* **WHAT TO DO**
Collect all lines from the records below that include the word "example".

GIVEN RECORDS Start Marker

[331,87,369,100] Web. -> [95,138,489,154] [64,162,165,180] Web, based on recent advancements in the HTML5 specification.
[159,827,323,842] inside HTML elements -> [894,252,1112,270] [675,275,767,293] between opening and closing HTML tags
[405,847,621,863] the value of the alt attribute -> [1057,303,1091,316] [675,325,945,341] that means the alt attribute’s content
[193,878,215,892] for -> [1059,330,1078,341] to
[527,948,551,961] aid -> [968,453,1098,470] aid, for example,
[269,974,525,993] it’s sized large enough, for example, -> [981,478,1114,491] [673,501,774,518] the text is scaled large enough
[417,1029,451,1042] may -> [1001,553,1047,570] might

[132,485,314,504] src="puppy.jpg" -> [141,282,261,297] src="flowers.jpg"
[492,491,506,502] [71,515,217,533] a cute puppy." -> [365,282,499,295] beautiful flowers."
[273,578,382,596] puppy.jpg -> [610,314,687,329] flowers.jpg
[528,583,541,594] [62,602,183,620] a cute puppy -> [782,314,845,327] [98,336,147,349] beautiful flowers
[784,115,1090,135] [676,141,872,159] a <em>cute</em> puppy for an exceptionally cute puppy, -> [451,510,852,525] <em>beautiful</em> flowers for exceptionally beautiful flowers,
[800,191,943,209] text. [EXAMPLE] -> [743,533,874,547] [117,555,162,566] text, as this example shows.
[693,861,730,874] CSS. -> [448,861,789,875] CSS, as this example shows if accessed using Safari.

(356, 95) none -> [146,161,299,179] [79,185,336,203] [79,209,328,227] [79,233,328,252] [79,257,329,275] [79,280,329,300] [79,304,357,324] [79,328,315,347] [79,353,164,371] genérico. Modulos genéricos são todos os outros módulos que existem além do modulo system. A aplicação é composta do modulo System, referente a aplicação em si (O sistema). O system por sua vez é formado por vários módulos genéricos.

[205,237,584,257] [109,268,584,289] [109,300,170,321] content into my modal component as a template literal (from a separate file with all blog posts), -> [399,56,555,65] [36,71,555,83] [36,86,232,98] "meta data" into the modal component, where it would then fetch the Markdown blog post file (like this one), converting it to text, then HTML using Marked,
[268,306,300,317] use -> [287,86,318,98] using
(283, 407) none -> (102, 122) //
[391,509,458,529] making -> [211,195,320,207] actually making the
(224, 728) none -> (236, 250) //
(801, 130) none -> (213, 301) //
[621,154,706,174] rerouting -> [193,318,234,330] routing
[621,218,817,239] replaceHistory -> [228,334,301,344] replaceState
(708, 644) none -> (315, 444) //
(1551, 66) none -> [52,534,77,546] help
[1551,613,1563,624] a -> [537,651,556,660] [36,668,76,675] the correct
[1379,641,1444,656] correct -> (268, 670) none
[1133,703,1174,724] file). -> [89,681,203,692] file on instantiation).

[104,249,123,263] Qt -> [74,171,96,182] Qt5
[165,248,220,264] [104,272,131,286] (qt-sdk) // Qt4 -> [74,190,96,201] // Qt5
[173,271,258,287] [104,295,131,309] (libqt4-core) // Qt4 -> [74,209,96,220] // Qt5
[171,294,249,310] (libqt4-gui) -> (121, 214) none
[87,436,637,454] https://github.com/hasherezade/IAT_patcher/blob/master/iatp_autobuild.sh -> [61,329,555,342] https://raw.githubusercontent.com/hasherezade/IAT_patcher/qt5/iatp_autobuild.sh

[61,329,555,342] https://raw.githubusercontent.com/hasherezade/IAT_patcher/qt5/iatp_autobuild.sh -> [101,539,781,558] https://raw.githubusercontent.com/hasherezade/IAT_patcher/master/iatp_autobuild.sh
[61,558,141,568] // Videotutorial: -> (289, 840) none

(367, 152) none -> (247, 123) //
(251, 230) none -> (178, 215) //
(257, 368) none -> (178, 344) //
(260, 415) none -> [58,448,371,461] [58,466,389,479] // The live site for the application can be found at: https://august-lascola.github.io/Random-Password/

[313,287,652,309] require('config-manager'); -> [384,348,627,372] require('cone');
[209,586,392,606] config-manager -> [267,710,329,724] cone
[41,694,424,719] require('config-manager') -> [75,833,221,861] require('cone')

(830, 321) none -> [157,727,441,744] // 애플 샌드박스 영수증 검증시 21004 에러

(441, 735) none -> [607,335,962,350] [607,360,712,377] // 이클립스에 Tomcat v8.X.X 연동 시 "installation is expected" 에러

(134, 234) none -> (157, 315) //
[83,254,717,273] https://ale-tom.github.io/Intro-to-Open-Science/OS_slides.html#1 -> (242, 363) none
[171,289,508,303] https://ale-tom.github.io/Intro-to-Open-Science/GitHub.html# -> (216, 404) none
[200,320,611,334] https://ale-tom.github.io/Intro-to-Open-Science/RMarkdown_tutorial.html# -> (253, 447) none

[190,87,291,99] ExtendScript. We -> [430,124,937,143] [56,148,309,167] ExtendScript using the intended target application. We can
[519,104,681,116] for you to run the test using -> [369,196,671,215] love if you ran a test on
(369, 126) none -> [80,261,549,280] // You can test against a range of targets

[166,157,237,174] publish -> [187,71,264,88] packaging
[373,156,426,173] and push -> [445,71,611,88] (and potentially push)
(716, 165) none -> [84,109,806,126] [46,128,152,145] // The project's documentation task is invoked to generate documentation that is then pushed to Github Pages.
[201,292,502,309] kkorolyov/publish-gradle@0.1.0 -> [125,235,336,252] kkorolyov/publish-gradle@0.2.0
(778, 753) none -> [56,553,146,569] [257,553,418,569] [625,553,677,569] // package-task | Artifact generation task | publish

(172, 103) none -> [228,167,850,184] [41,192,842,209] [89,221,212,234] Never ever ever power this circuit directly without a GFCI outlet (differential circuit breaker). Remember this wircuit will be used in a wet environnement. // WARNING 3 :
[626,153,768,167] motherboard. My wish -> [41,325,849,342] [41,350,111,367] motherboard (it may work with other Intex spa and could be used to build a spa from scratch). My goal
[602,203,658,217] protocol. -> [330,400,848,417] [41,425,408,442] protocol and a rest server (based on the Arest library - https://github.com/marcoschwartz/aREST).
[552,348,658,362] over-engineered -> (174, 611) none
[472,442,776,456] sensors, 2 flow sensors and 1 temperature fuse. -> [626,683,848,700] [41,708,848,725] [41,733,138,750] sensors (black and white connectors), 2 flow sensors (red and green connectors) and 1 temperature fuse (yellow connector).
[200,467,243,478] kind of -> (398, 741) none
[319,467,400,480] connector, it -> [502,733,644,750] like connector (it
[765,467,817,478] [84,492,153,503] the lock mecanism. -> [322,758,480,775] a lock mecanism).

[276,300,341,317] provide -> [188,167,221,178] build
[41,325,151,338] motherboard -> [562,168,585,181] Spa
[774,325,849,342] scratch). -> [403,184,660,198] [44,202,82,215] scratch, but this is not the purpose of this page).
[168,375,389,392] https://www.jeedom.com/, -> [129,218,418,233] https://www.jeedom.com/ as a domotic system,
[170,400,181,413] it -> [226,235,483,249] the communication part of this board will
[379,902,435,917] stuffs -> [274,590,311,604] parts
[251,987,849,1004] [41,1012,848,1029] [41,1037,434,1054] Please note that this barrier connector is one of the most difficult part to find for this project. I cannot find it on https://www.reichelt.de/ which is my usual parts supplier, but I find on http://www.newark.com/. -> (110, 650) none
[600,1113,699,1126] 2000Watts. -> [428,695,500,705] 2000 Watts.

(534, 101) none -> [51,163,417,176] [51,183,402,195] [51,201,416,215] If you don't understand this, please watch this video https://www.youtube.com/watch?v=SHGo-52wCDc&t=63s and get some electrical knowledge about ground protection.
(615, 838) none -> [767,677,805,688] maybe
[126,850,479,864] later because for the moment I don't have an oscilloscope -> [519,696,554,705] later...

GIVEN RECORDS End Marker

* **RESULT OF THIS TASK**
[527,948,551,961] aid -> [968,453,1098,470] aid, for example,
[269,974,525,993] it’s sized large enough, for example, -> [981,478,1114,491] [673,501,774,518] the text is scaled large enough
[800,191,943,209] text. [EXAMPLE] -> [743,533,874,547] [117,555,162,566] text, as this example shows.
[693,861,730,874] CSS. -> [448,861,789,875] CSS, as this example shows if accessed using Safari.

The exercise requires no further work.